Thirty-five years after its founding by Latvian immigrant Juris George Miķelsons, the U.S. carrier ATA Airlines has filed bankruptcy and suspended operations—leaving hundreds of passengers stranded at airports.
In an April 3 press release, the company blamed cancellation of a U.S. military charter contract for forcing it into bankruptcy. ATA customers should seek alternative arrangements for travel, the company said.
“We deeply regret the disruption and hardship caused by the sudden shutdown of ATA, an outcome we and our employees had worked very hard and made many sacrifices to avoid,” CEO Doug Yakola said in a prepared statement.
This is the second time the Indianapolis, Ind.-based carrier has entered bankruptcy.
Miķelsons founded ATA in 1973. The airline initially was operated as a private travel club, but in 1986 began flying general passengers as well, eventually becoming the 10th largest passenger airline in the United States. In 1990, ATA introduced a short-lived service from Kennedy Airport in New York to the international airport at Rīga.

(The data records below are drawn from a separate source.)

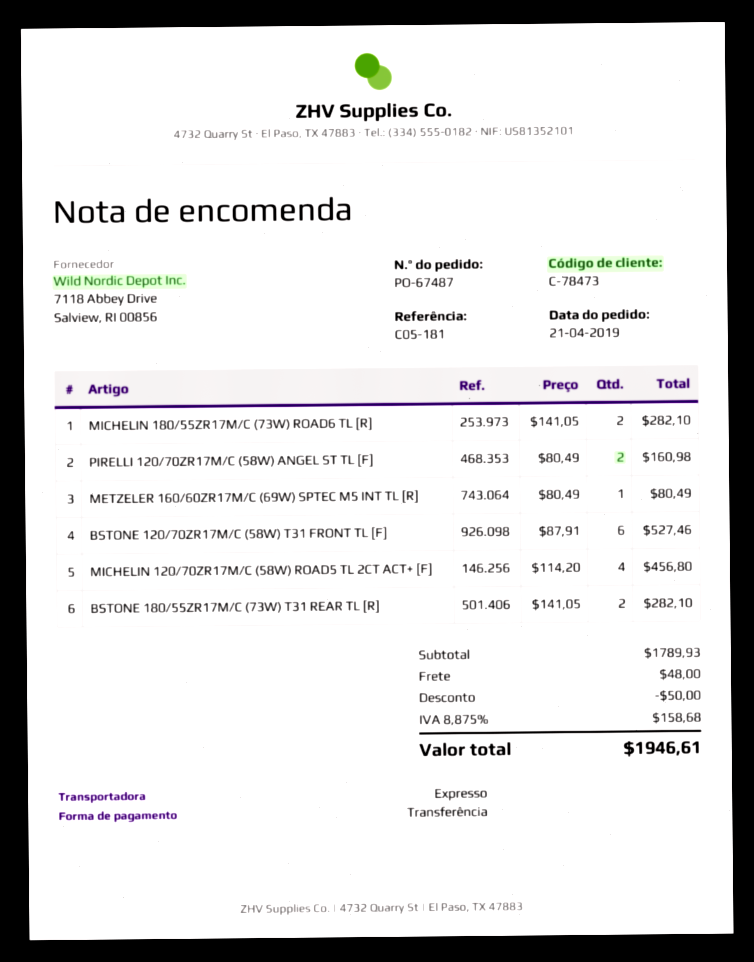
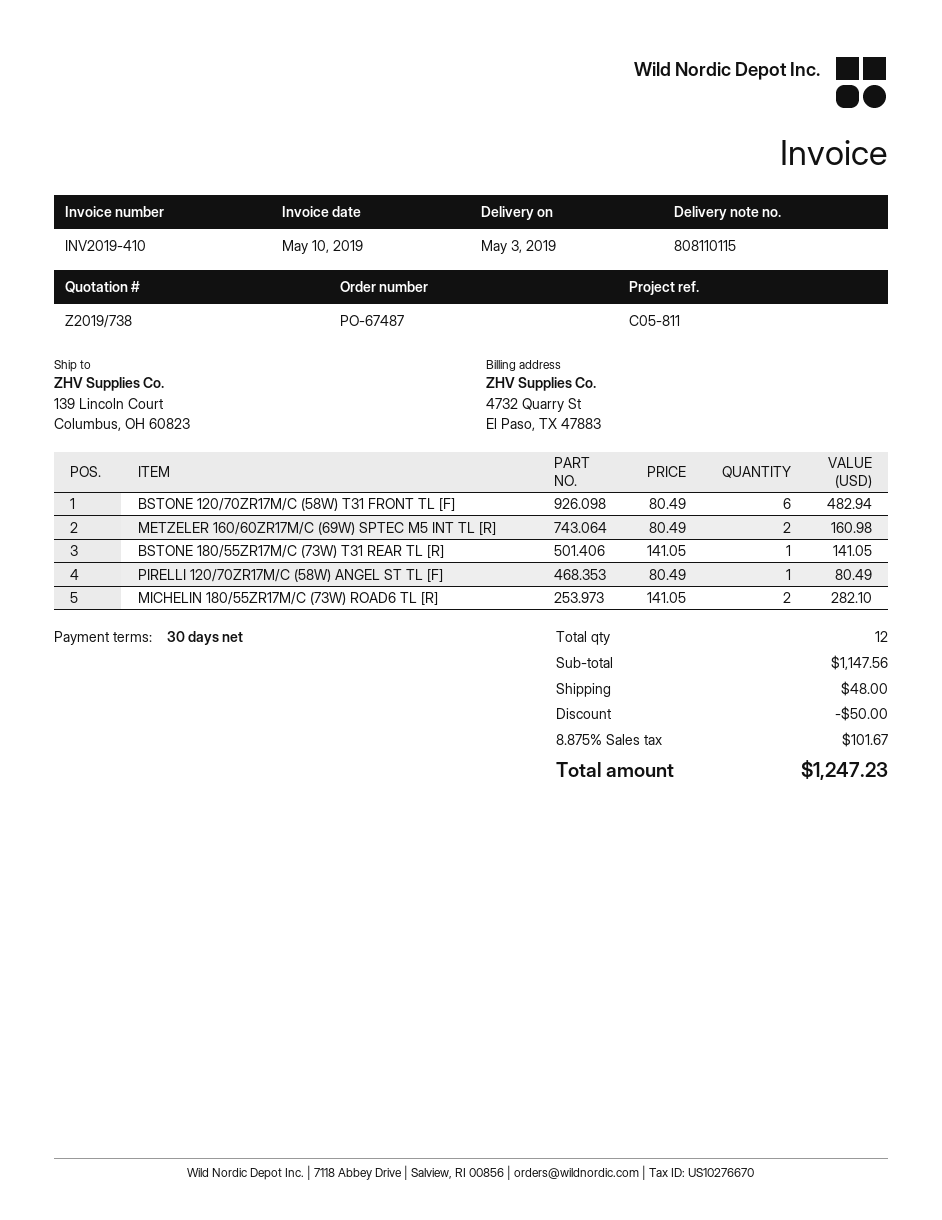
reference: C05-181 -> C05-811
PIRELLI 120/70ZR17M/C (58W) ANGEL ST TL [F]: 2 x 80.49 = 160.98 -> 1 x 80.49 = 80.49
METZELER 160/60ZR17M/C (69W) SPTEC M5 INT TL [R]: 1 x 80.49 = 80.49 -> 2 x 80.49 = 160.98
BSTONE 120/70ZR17M/C (58W) T31 FRONT TL [F]: 6 x 87.91 = 527.46 -> 6 x 80.49 = 482.94
MICHELIN 120/70ZR17M/C (58W) ROAD5 TL 2CT ACT+ [F]: 4 x 114.20 = 456.80 -> none
BSTONE 180/55ZR17M/C (73W) T31 REAR TL [R]: 2 x 141.05 = 282.10 -> 1 x 141.05 = 141.05
subtotal: 1789.93 -> 1147.56
tax: 8.875% = 158.68 -> 8.875% = 101.67
total: 1946.61 -> 1247.23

Miķelsons first retired from the company in 1998, but came out of retirement to help lead the company through its restructuring after it went bankrupt in 2004. He retired again in 2005.
New York investment firm Matlin Patterson bought ATA in 2006 and made it part of the holding company Global Aero Logistics. The airline finished 2007 with a loss of USD 75 million, according to documents filed April 2 in U.S. Bankrupcty Court in Indianapolis. About 2,300 ATA employees are affected by the airline’s closure.